Did I miss some other web place as a newcomer into the field?

2 Likes

Hi @gkk,

Welcome to the forum!

Four examples are mentioned here:

it has far more emphasis on curation and less on workflows.

I’m not sure what you mean here. What is a “workflow” of images? Data should be curated and should not change. Right? Please do clarify / correct me if you have something else in mind.

John

2 Likes

I think it is due to the fact that storing images are expensive as compared to storing source codes.

Public databases like IDR and SSBD:database (http://ssbd.qbic.riken.jp/) require much supports in curation, organisation and funding to maintain. There is now BioImageArchive (https://www.ebi.ac.uk/bioimage-archive/) and SSBD:repository (http://ssbd.qbic.riken.jp/repository/) that allow you to archive your images there. I believe that they are finding it not an easy task to get research funding to support their activities. The other problem is to upload those images in 10s or 100s of GB/TB to their services. Many of their images were sent to them in phyiscal hard disks.
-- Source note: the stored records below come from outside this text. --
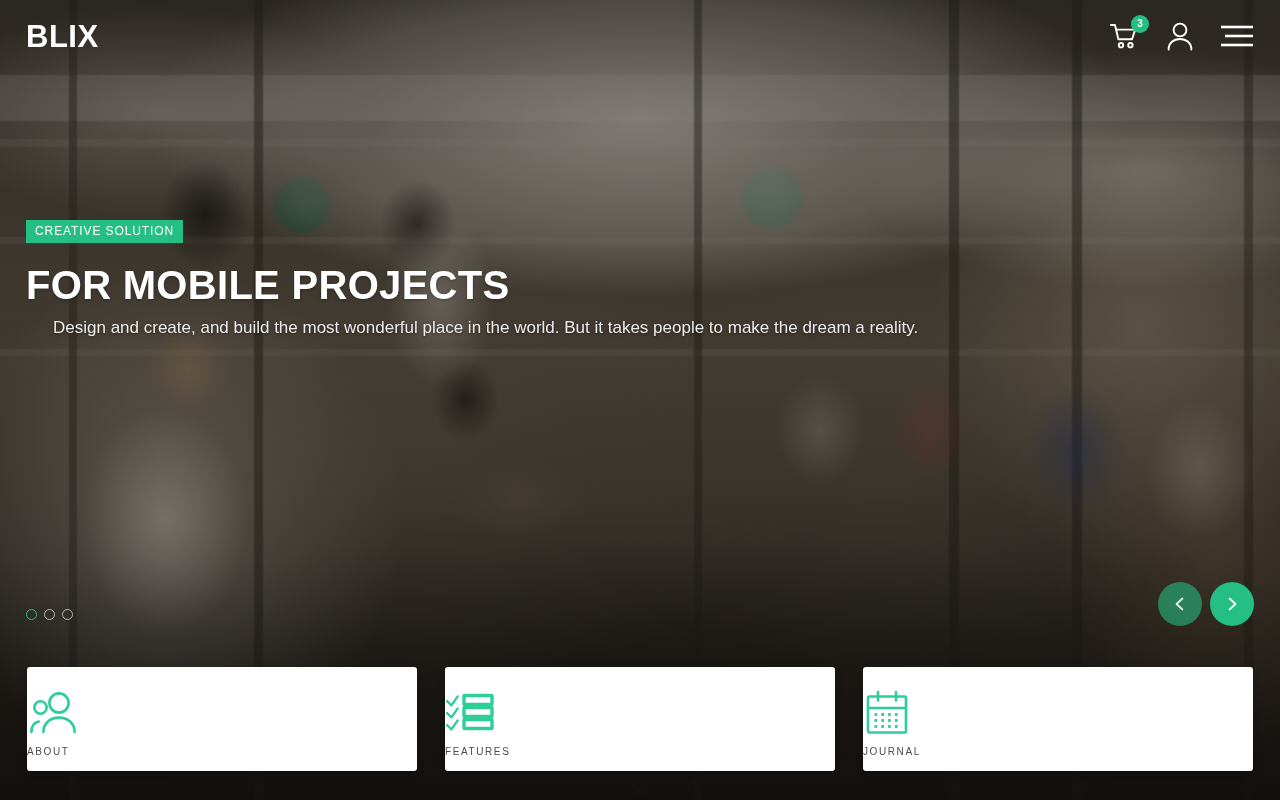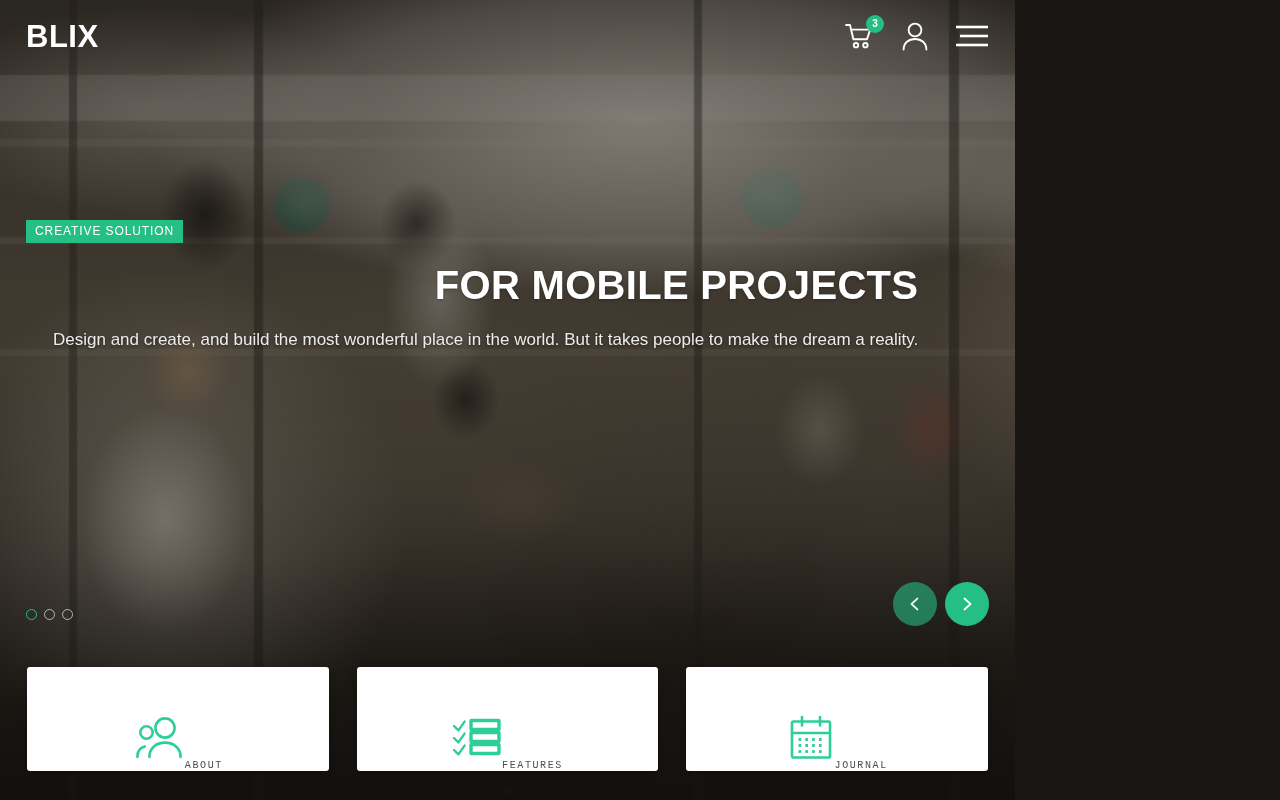"BLIX" #hero { width: 1015px -> 1280px }
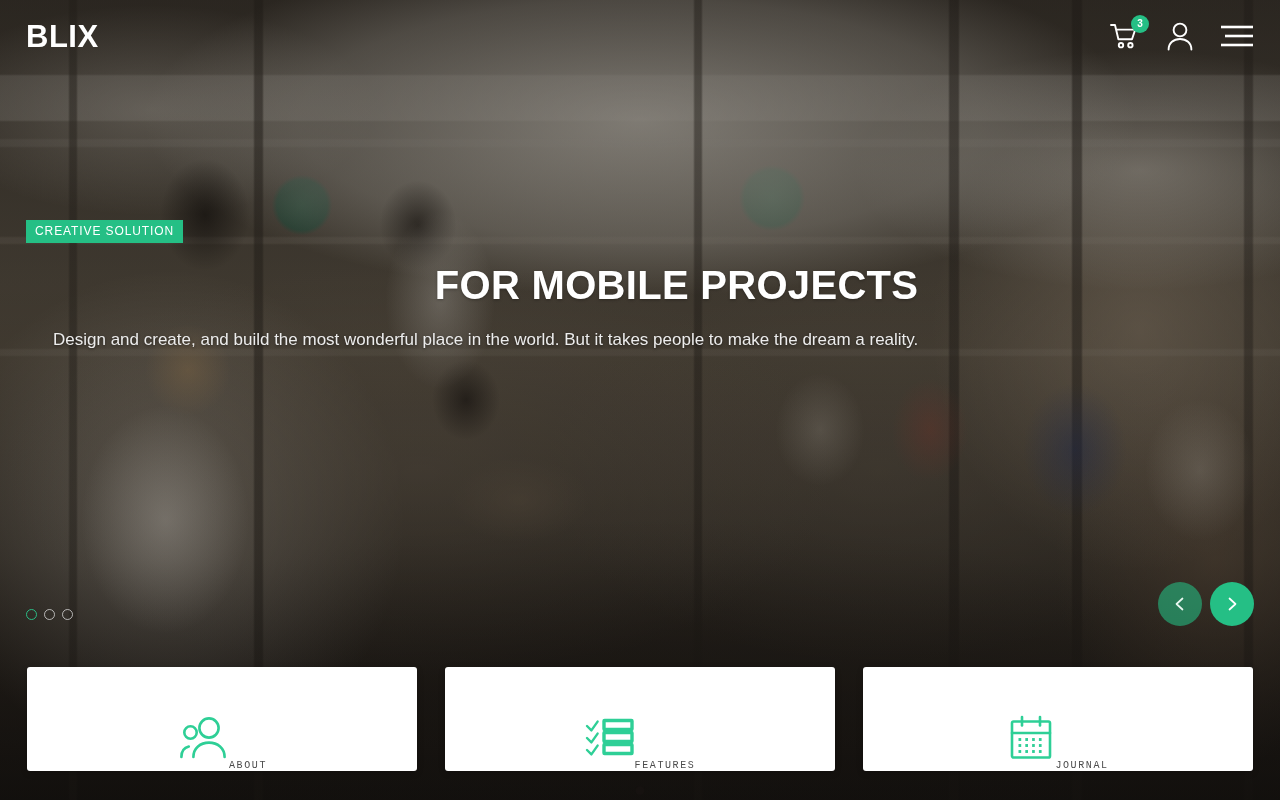"FOR MOBILE PROJECTS" .hero-title { margin-bottom: 22px -> 10px; text-align: right -> none }
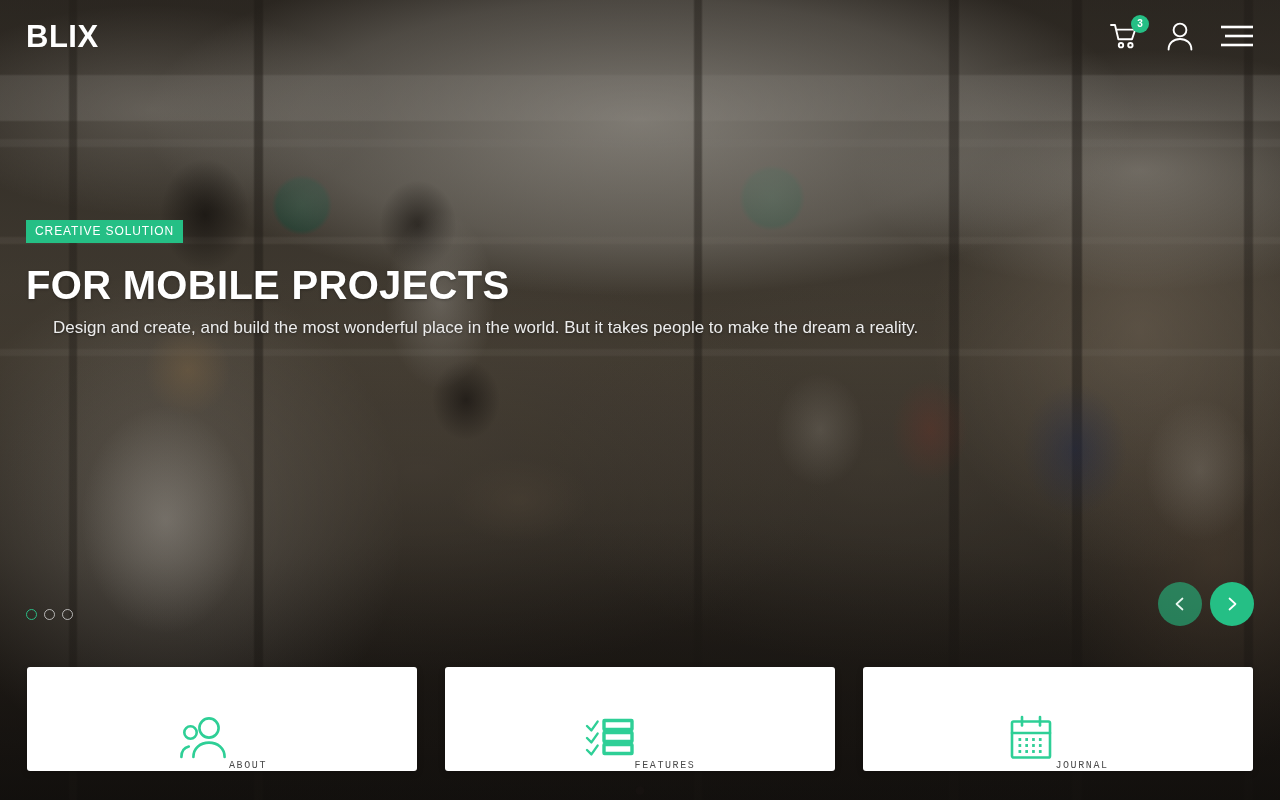"ABOUT" .nav-card { align-items: flex-end -> flex-start; flex-direction: row -> column; font-family: Liberation Mono, monospace -> none }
For Github type of service to allow users to upload images and to support image processing and other computational activities (so called workflow) means that it would either require more bandwidth for the Github image database services to allow images to flow back and forth or it would require more cloud based computational resources for processing those images near those online storages to be viable. Hence you are not finding those services available yet.

Both SSBD and IDR allows you to process their image data online through their APIs, but not many users utilise those services.


As OMERO/IDR and others are moving towards S3 type object storages of images, maybe a Github type of services will be more viable in the near future.

2 Likes

Hi John! Thanks for pointers!

I agree with Jean in the other thread

In my view, Figshare and Zenodo are pretty much dumps

None of these would work if you wanted to upload, e.g., a confocal stack.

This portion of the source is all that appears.